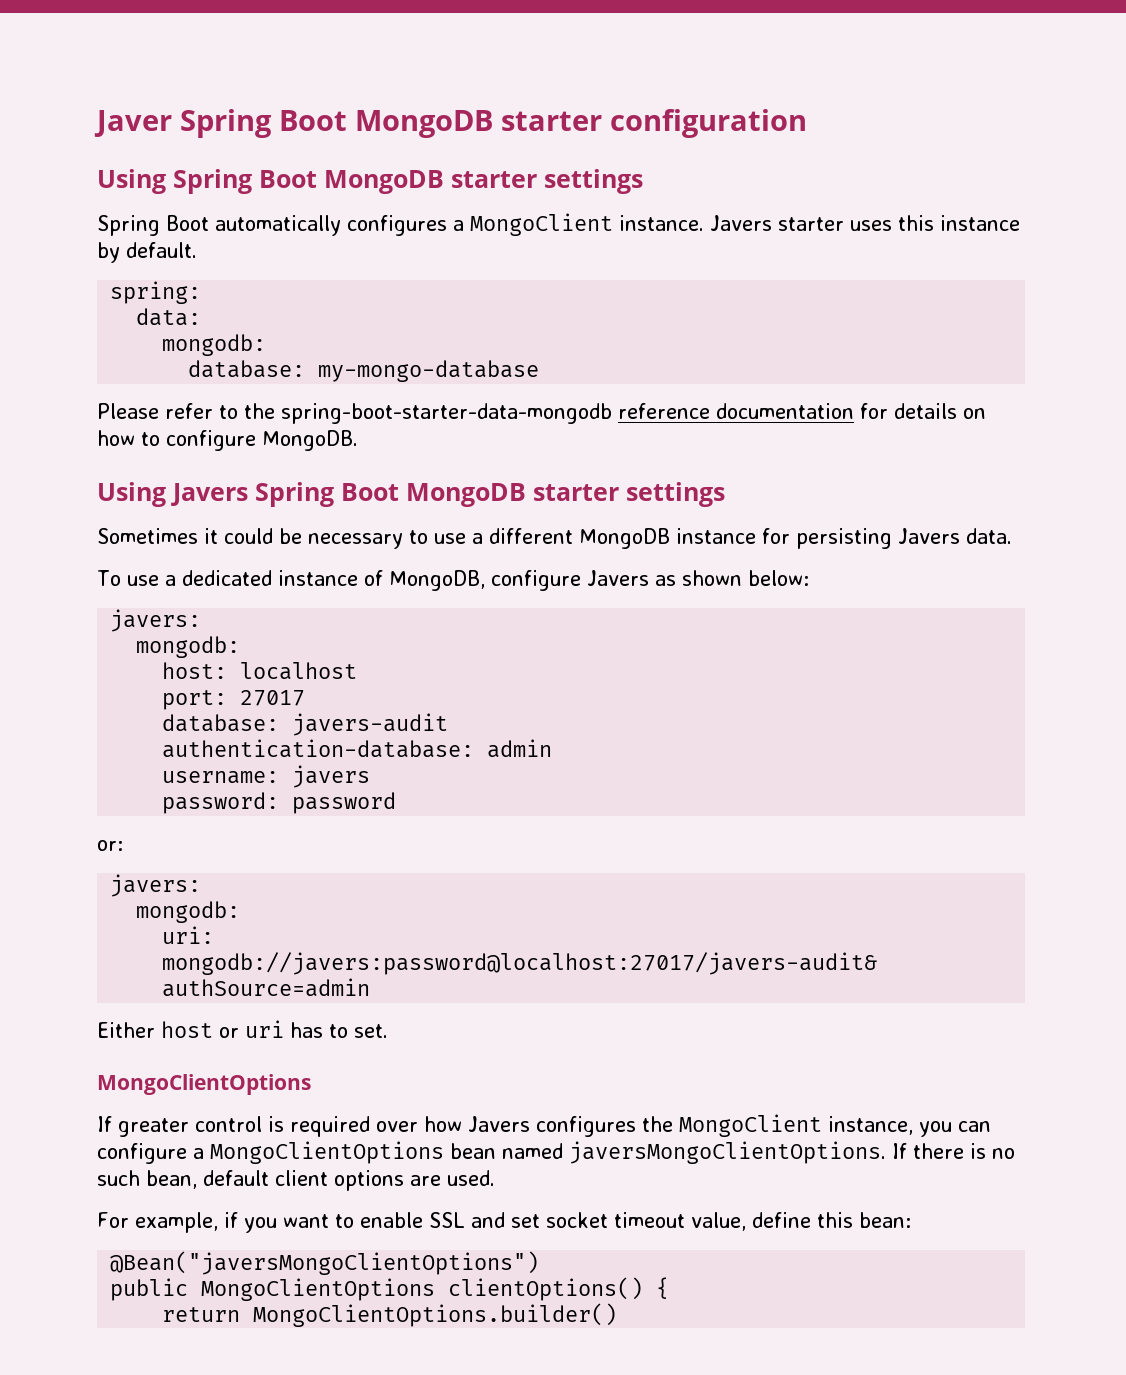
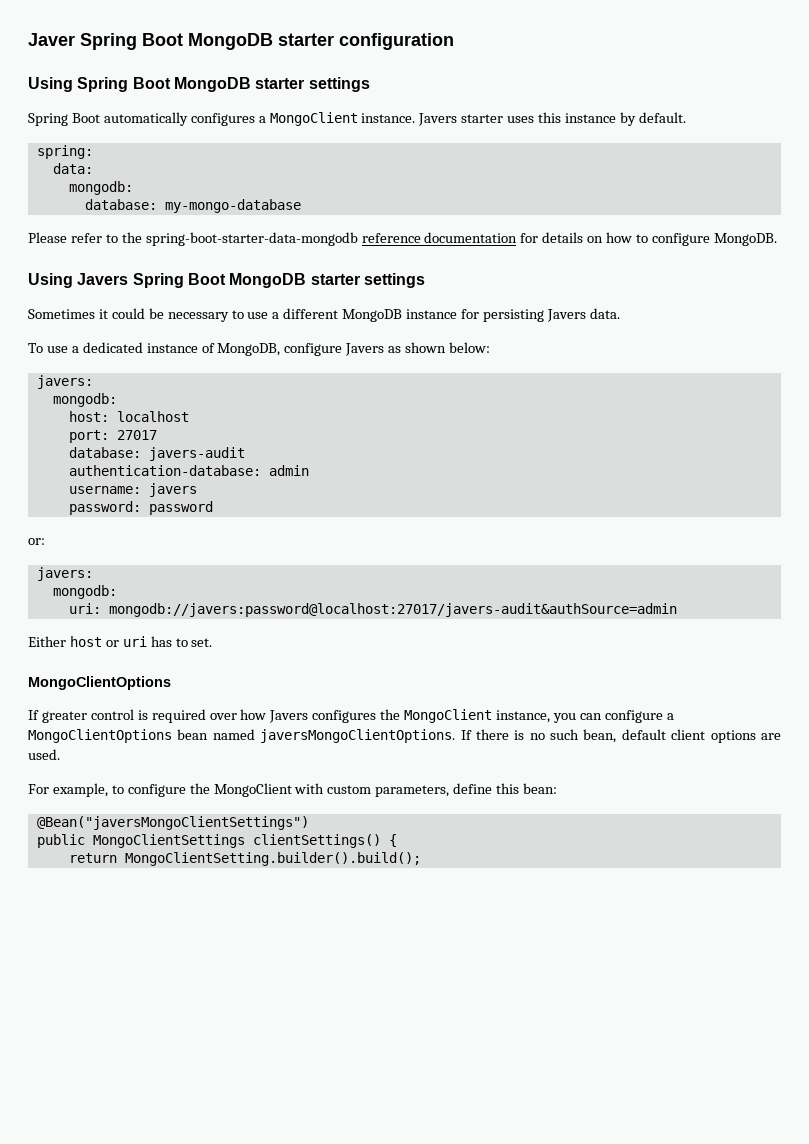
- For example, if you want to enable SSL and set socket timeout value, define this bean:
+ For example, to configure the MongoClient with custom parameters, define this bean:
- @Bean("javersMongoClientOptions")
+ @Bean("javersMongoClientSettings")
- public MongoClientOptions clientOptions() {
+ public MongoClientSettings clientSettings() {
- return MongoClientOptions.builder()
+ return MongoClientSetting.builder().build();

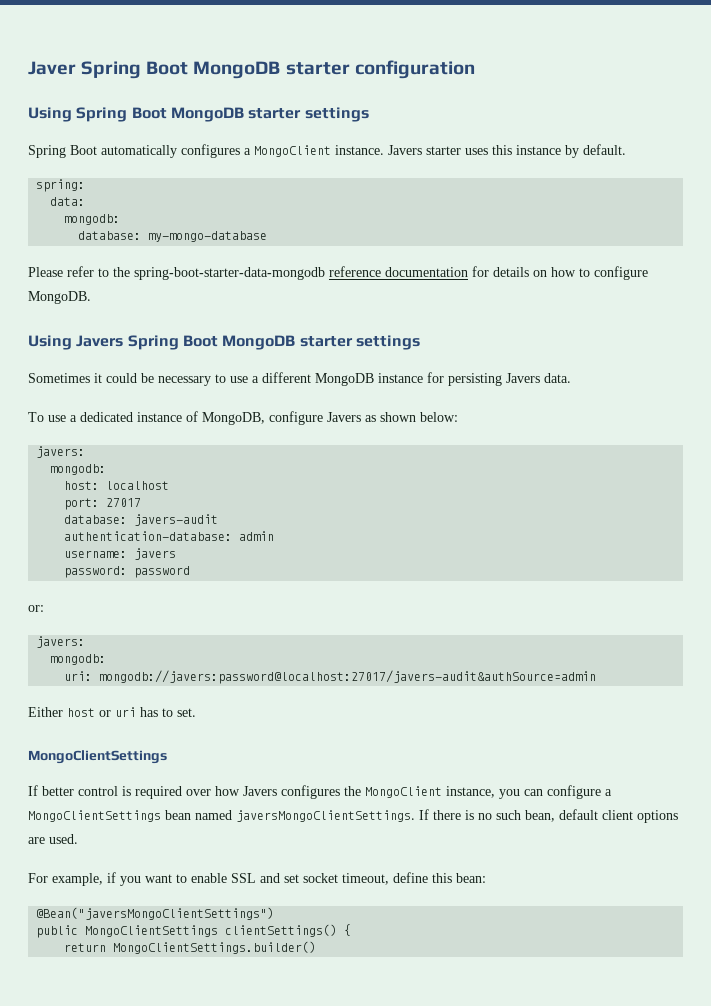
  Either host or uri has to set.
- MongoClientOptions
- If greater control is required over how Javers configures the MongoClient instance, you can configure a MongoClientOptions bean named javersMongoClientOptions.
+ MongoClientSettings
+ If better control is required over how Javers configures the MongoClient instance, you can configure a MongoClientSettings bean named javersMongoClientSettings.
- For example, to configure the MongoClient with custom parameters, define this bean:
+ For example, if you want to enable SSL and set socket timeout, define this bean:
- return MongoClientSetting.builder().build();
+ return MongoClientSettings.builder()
+ + + + + + +
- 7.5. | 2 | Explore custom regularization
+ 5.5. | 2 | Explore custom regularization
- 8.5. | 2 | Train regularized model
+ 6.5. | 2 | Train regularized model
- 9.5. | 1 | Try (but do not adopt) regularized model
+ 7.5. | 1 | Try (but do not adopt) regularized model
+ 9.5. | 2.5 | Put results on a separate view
+ + + + + + +
▸ Your goal: Report each line of the material in which the string "adopt" occurs.

▸ Exercise response:
- 9.5. | 1 | Try (but do not adopt) regularized model
+ 7.5. | 1 | Try (but do not adopt) regularized model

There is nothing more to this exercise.